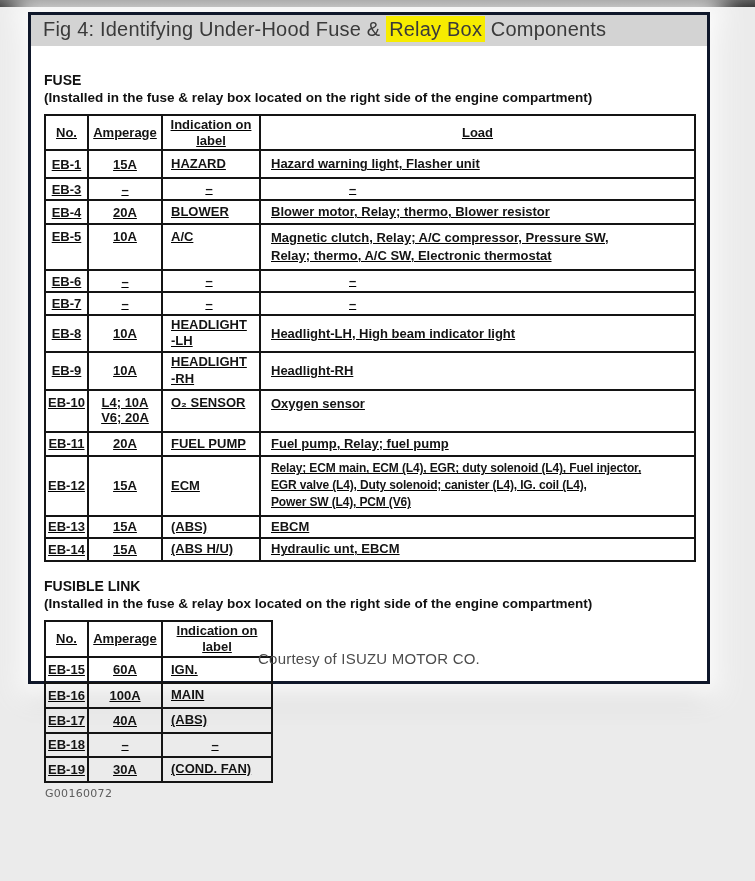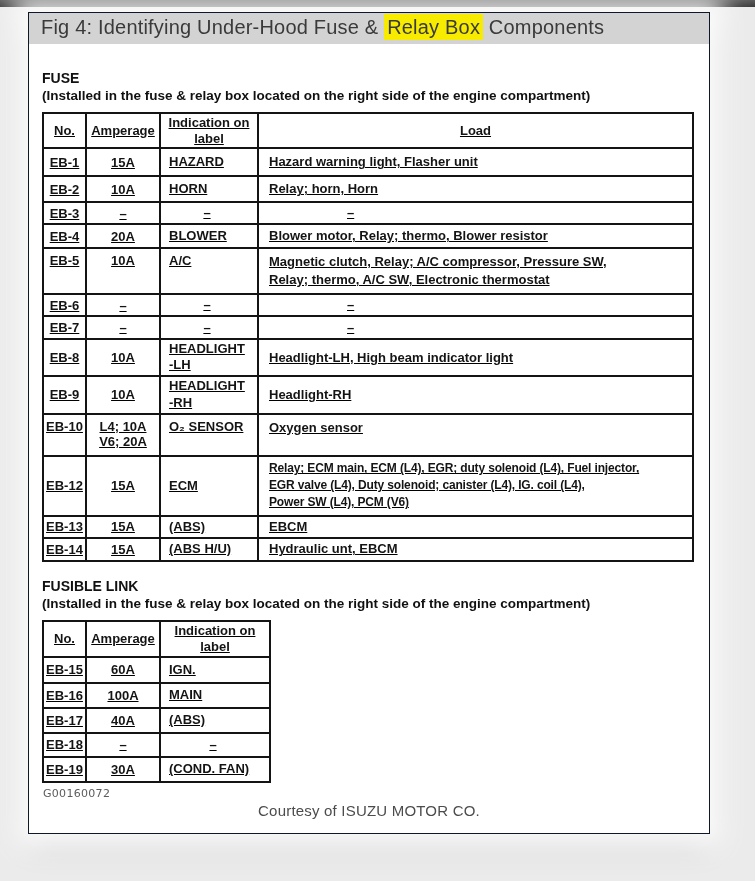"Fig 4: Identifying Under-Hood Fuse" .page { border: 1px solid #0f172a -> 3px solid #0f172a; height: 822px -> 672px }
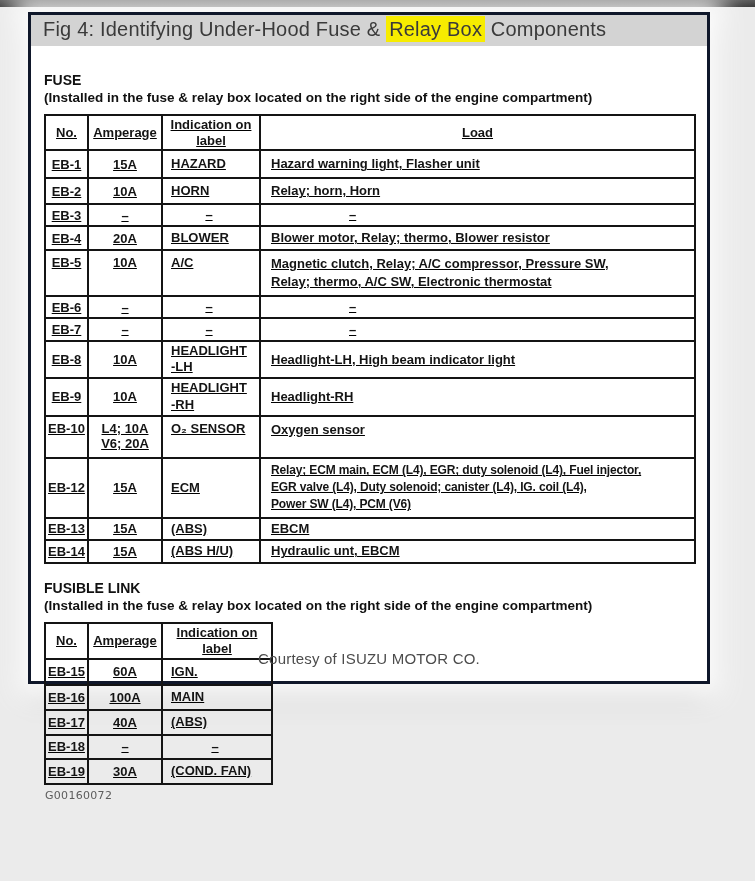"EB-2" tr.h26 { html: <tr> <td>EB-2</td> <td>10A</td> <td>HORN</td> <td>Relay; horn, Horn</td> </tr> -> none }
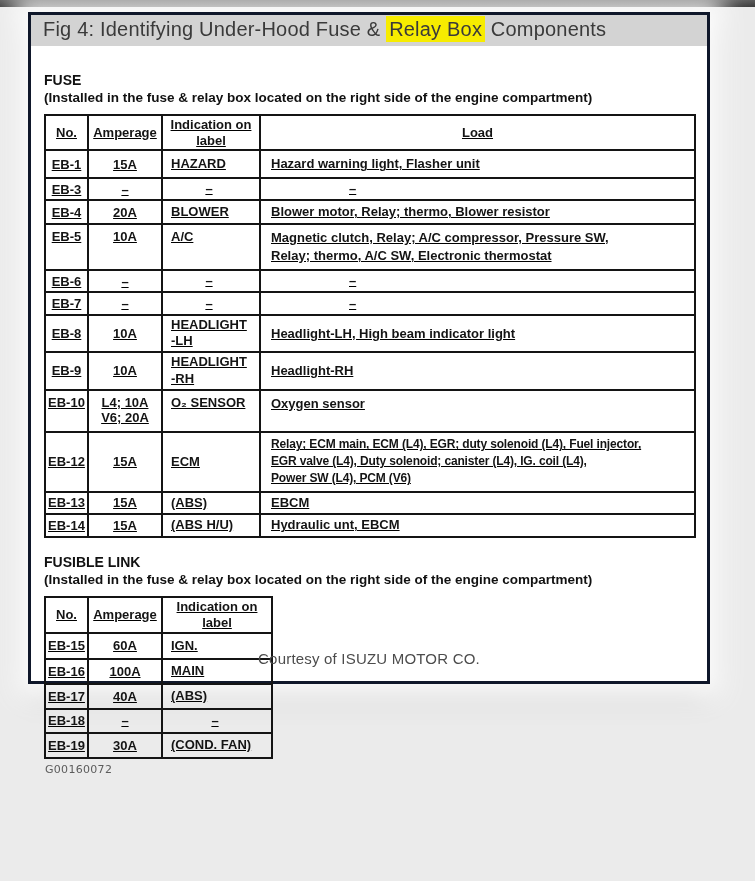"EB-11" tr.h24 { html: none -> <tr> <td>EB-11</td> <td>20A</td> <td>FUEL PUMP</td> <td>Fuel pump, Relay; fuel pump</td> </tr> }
::::
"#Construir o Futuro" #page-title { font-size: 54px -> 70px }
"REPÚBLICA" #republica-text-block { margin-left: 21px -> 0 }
::::
* _YOUR INSTRUCTIONS_: Write down again, exactly as given, only the lines above that fall from the line with "font-size: 54px ->" to the line with "margin-left: 21px ->", inclusive.

* _RESPONSE FOR THIS EXERCISE_:
"#Construir o Futuro" #page-title { font-size: 54px -> 70px }
"REPÚBLICA" #republica-text-block { margin-left: 21px -> 0 }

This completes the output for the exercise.